==== RECORDS FOR THE TASK

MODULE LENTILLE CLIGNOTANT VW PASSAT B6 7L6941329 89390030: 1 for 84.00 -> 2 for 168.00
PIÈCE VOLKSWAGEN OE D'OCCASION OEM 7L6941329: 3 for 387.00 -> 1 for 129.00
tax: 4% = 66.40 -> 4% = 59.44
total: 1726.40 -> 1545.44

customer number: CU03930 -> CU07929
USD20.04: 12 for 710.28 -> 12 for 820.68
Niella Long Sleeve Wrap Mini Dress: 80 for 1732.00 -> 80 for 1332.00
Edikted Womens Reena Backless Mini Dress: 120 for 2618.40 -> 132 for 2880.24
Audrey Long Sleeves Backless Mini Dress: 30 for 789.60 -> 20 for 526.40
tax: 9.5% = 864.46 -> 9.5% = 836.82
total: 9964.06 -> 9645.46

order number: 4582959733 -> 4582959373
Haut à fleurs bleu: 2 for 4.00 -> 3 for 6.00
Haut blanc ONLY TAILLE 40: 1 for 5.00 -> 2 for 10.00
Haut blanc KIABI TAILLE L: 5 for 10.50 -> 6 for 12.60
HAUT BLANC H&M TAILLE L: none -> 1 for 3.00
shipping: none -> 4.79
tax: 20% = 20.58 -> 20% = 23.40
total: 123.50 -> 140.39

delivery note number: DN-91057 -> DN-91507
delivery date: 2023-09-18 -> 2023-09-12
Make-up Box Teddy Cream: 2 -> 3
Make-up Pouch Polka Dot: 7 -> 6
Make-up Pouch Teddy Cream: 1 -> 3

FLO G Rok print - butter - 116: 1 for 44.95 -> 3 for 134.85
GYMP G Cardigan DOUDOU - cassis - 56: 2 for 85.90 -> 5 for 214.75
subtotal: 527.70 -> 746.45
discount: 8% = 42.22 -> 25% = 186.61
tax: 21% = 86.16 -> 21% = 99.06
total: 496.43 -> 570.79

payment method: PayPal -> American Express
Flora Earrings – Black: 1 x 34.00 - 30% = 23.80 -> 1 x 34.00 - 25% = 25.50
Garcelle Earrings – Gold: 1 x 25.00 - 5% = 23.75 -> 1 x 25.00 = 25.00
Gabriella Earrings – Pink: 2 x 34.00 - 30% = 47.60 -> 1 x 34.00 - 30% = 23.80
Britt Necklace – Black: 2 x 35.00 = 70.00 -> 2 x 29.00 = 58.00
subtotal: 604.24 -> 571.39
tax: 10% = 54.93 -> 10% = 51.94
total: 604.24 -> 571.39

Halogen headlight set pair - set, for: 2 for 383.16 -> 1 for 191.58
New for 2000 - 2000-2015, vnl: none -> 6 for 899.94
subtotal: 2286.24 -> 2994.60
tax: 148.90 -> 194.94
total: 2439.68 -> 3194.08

========

PROBLEM REQUIREMENTS >> Go through the entries above and report each line with the string "Mini" in it.

OUTPUT FOR THIS TASK >>
Niella Long Sleeve Wrap Mini Dress: 80 for 1732.00 -> 80 for 1332.00
Edikted Womens Reena Backless Mini Dress: 120 for 2618.40 -> 132 for 2880.24
Audrey Long Sleeves Backless Mini Dress: 30 for 789.60 -> 20 for 526.40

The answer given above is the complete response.